MATERIAL FOR THE TASK section start
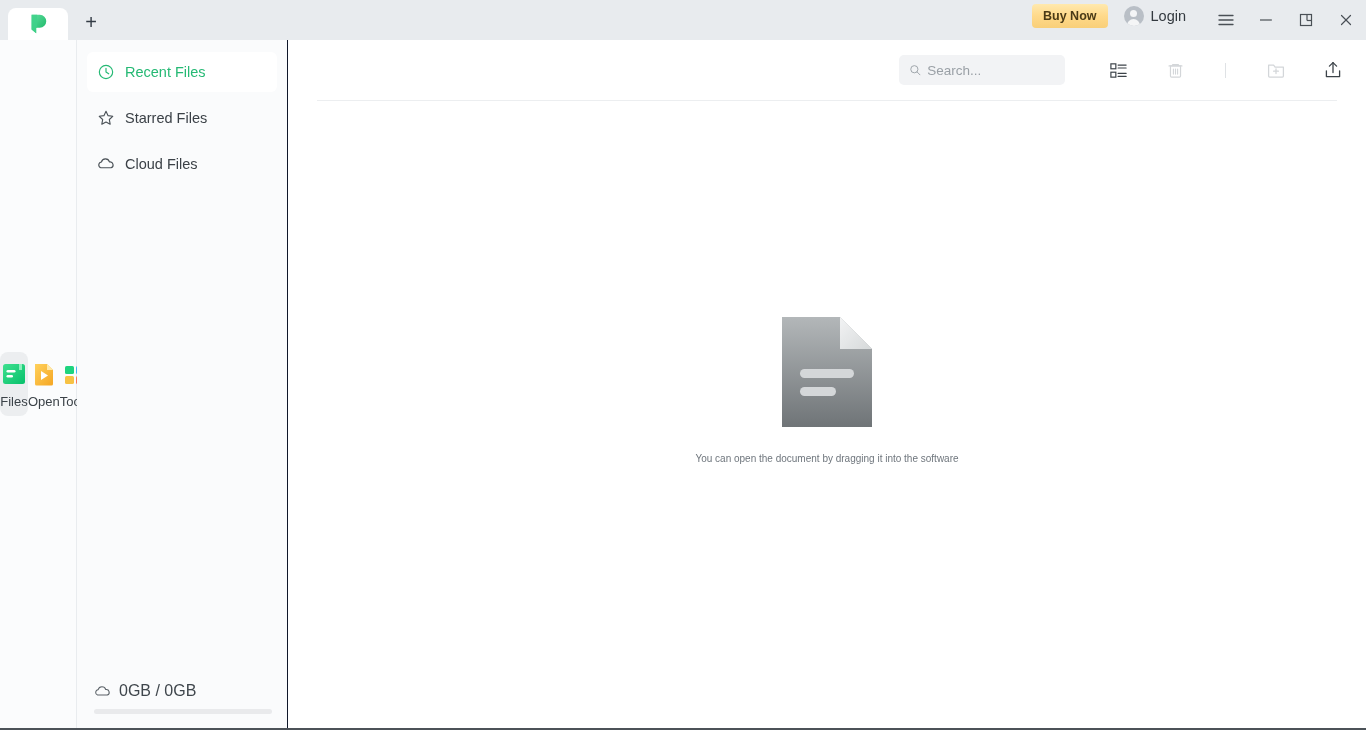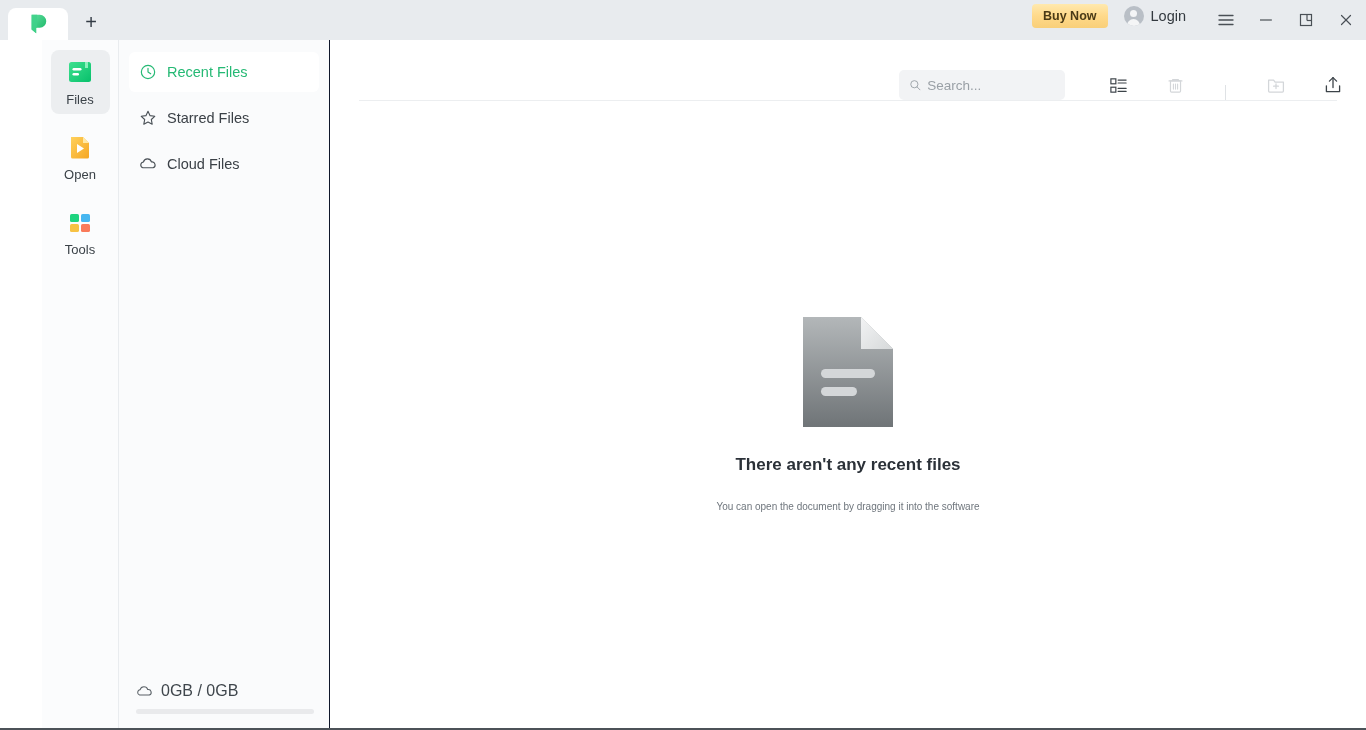--- a/index.html
+++ b/index.html
@@ -99,21 +99,21 @@
   
   .body-row { display: flex; flex: 1 1 auto; min-height: 0; }
 
   
   .rail {
     width: 77px;
     flex: 0 0 77px;
     background: #fbfcfd;
     border-right: 1px solid #e9ecef;
     padding-top: 10px;
-    display: flex; flex-direction: column; align-items: center; margin-left: 42px;
+    display: flex; align-items: center;
   }
   .rail-item {
     width: 59px;
     padding: 8px 0 7px 0;
     border-radius: 8px;
     display: flex; flex-direction: column; align-items: center; gap: 6px;
     margin-bottom: 11px;
   }
   .rail-item.active { background: #eceef0; }
   .rail-label { font-size: 13px; color: #3b4248; }
@@ -154,21 +154,21 @@
     border-radius: 3px;
     background: #e9eaec;
     overflow: hidden;
   }
   .storage-bar .fill { height: 100%; width: 0%; background: #25b974; border-radius: 3px; }
 
   
   .main { flex: 1 1 auto; display: flex; flex-direction: column; background: #ffffff; min-width: 0; }
   .toolbar {
     height: 60px; flex: 0 0 60px;
-    display: flex; align-items: flex-end; justify-content: flex-end;
+    display: flex; align-items: center; justify-content: flex-end;
     padding: 0 18px 0 30px;
     gap: 16px;
   }
   .search {
     width: 166px; height: 30px;
     background: #f2f3f5;
     border-radius: 5px;
     display: flex; align-items: center; gap: 6px;
     padding: 0 10px;
     margin-right: 22px;
@@ -436,21 +436,20 @@
             <linearGradient id="gfold" x1="0" y1="0" x2="1" y2="1">
               <stop offset="0%" stop-color="#f2f3f4"></stop>
               <stop offset="100%" stop-color="#d6d9da"></stop>
             </linearGradient>
           </defs>
           <path d="M0 0 h58 l32 32 v78 h-90 z" fill="url(#gdoc)"></path>
           <path d="M58 0 l32 32 h-32 z" fill="url(#gfold)"></path>
           <rect x="18" y="52" width="54" height="9" rx="4.5" fill="#d4d7d9"></rect>
           <rect x="18" y="70" width="36" height="9" rx="4.5" fill="#d4d7d9"></rect>
         </svg>
-        <div class="empty-title">There aren't any recent files</div>
         <div class="empty-sub">You can open the document by dragging it into the software</div>
       </div>
 
     </div>
   </div>
 
   <div class="bottom-edge"></div>
 </div>
 
 </body></html>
MATERIAL FOR THE TASK section end
**WHAT YOU NEED TO DO**:
Give every line above again exactly, omitting whatever pictures appear.

**RESULT OF THE EXERCISE**:
--- a/index.html
+++ b/index.html
@@ -99,21 +99,21 @@
   
   .body-row { display: flex; flex: 1 1 auto; min-height: 0; }
 
   
   .rail {
     width: 77px;
     flex: 0 0 77px;
     background: #fbfcfd;
     border-right: 1px solid #e9ecef;
     padding-top: 10px;
-    display: flex; flex-direction: column; align-items: center; margin-left: 42px;
+    display: flex; align-items: center;
   }
   .rail-item {
     width: 59px;
     padding: 8px 0 7px 0;
     border-radius: 8px;
     display: flex; flex-direction: column; align-items: center; gap: 6px;
     margin-bottom: 11px;
   }
   .rail-item.active { background: #eceef0; }
   .rail-label { font-size: 13px; color: #3b4248; }
@@ -154,21 +154,21 @@
     border-radius: 3px;
     background: #e9eaec;
     overflow: hidden;
   }
   .storage-bar .fill { height: 100%; width: 0%; background: #25b974; border-radius: 3px; }
 
   
   .main { flex: 1 1 auto; display: flex; flex-direction: column; background: #ffffff; min-width: 0; }
   .toolbar {
     height: 60px; flex: 0 0 60px;
-    display: flex; align-items: flex-end; justify-content: flex-end;
+    display: flex; align-items: center; justify-content: flex-end;
     padding: 0 18px 0 30px;
     gap: 16px;
   }
   .search {
     width: 166px; height: 30px;
     background: #f2f3f5;
     border-radius: 5px;
     display: flex; align-items: center; gap: 6px;
     padding: 0 10px;
     margin-right: 22px;
@@ -436,21 +436,20 @@
             <linearGradient id="gfold" x1="0" y1="0" x2="1" y2="1">
               <stop offset="0%" stop-color="#f2f3f4"></stop>
               <stop offset="100%" stop-color="#d6d9da"></stop>
             </linearGradient>
           </defs>
           <path d="M0 0 h58 l32 32 v78 h-90 z" fill="url(#gdoc)"></path>
           <path d="M58 0 l32 32 h-32 z" fill="url(#gfold)"></path>
           <rect x="18" y="52" width="54" height="9" rx="4.5" fill="#d4d7d9"></rect>
           <rect x="18" y="70" width="36" height="9" rx="4.5" fill="#d4d7d9"></rect>
         </svg>
-        <div class="empty-title">There aren't any recent files</div>
         <div class="empty-sub">You can open the document by dragging it into the software</div>
       </div>
 
     </div>
   </div>
 
   <div class="bottom-edge"></div>
 </div>
 
 </body></html>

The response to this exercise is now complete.